Records Start Marker

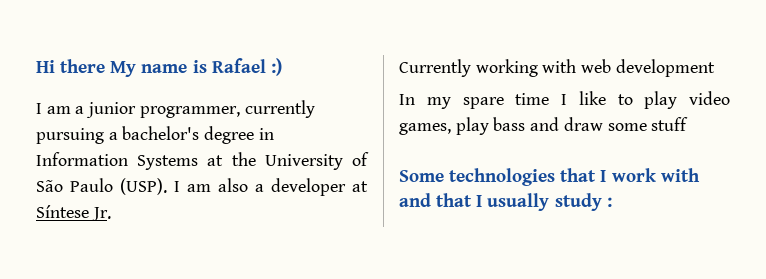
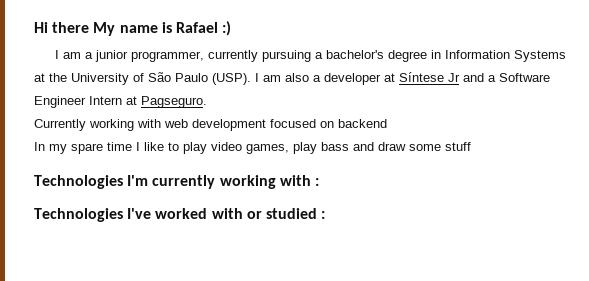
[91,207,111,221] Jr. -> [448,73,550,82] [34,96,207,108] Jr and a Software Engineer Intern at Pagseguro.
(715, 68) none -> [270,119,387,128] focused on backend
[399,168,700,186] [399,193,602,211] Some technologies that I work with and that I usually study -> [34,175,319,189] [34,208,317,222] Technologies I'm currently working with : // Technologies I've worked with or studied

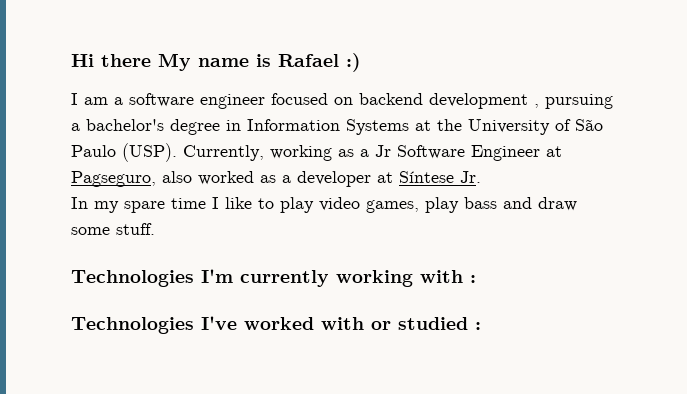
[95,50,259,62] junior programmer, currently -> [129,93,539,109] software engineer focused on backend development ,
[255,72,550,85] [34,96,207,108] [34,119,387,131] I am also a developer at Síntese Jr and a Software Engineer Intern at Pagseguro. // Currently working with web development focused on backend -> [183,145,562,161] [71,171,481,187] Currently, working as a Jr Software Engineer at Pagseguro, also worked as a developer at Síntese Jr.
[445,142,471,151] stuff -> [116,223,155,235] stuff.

Records End Marker
Records Start Marker

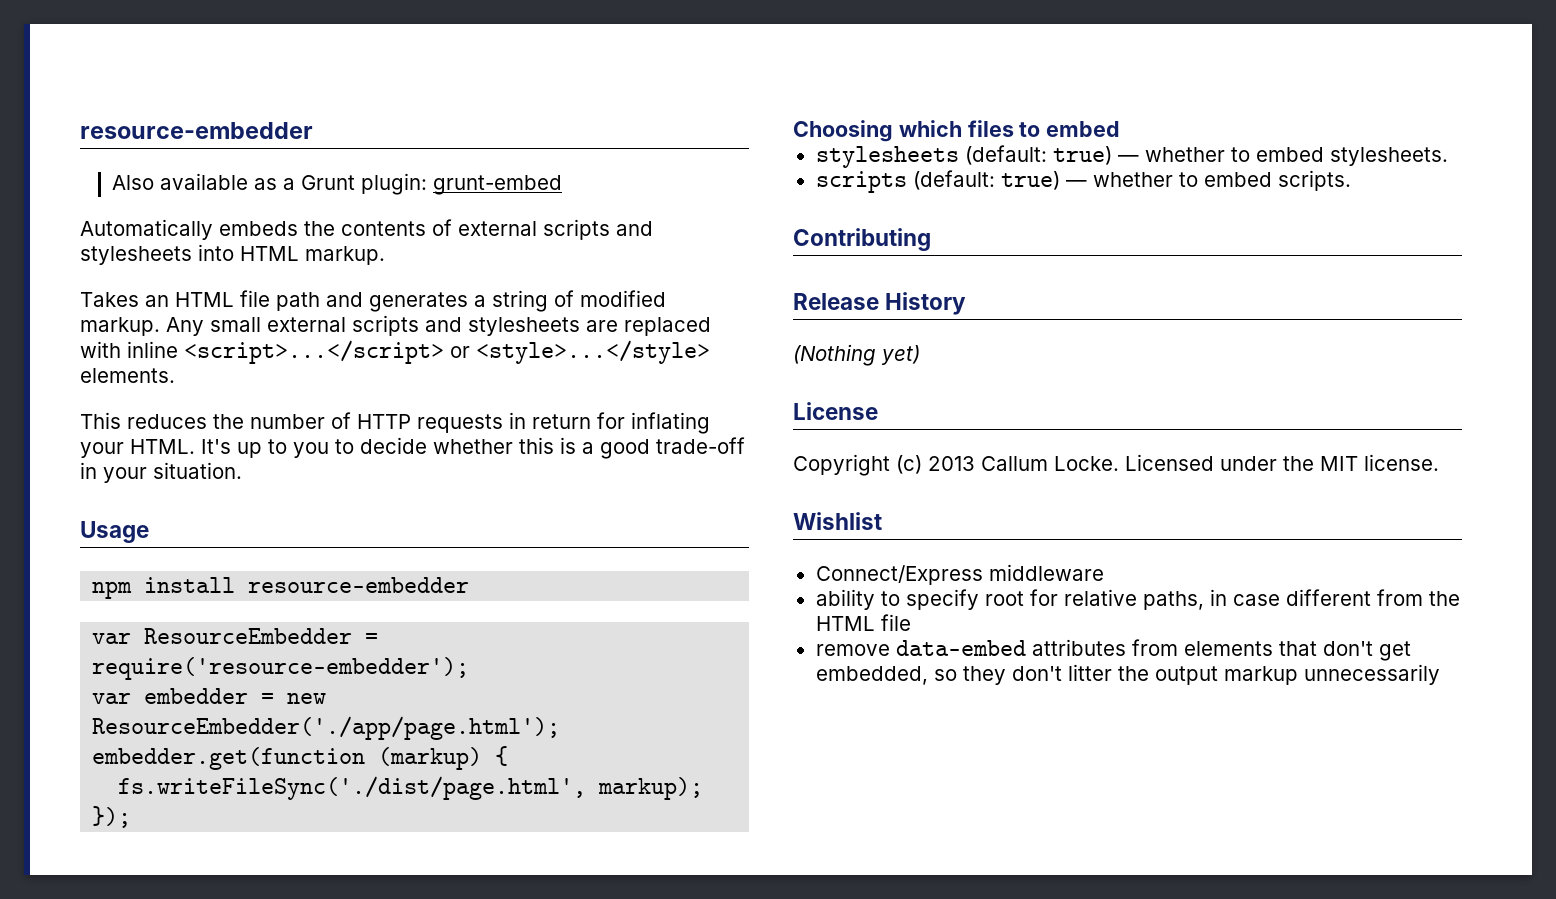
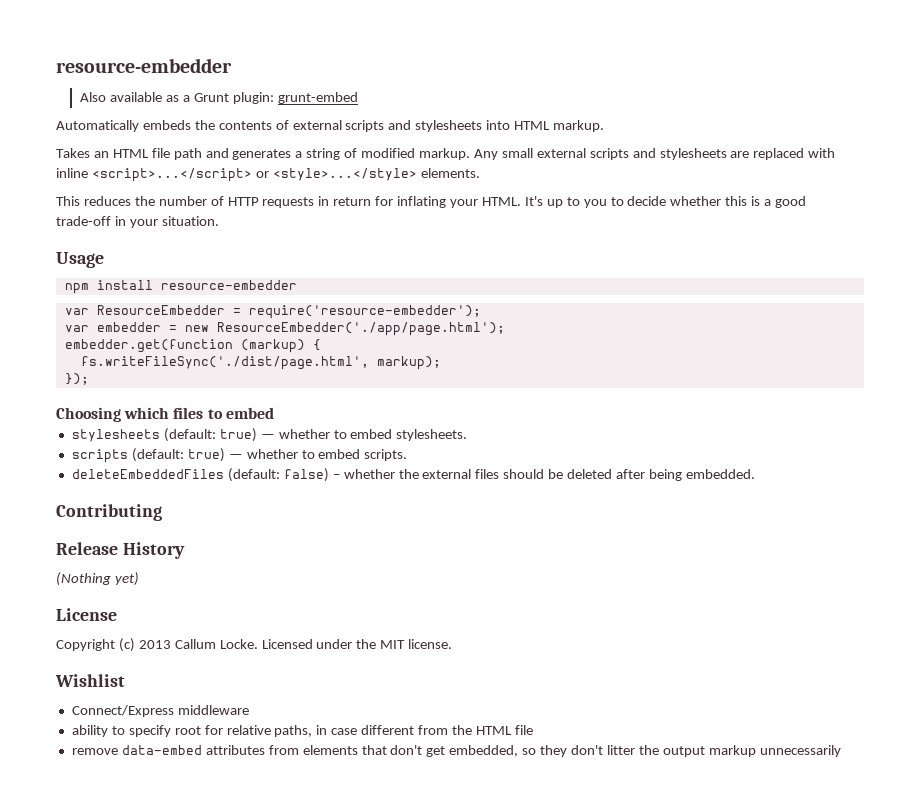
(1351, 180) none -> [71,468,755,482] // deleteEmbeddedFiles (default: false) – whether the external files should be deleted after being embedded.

Records End Marker

• **Work order**
Which of the lines above mention the word "none"? Pull those lines out.

• **Output for this exercise**
(715, 68) none -> [270,119,387,128] focused on backend
(1351, 180) none -> [71,468,755,482] // deleteEmbeddedFiles (default: false) – whether the external files should be deleted after being embedded.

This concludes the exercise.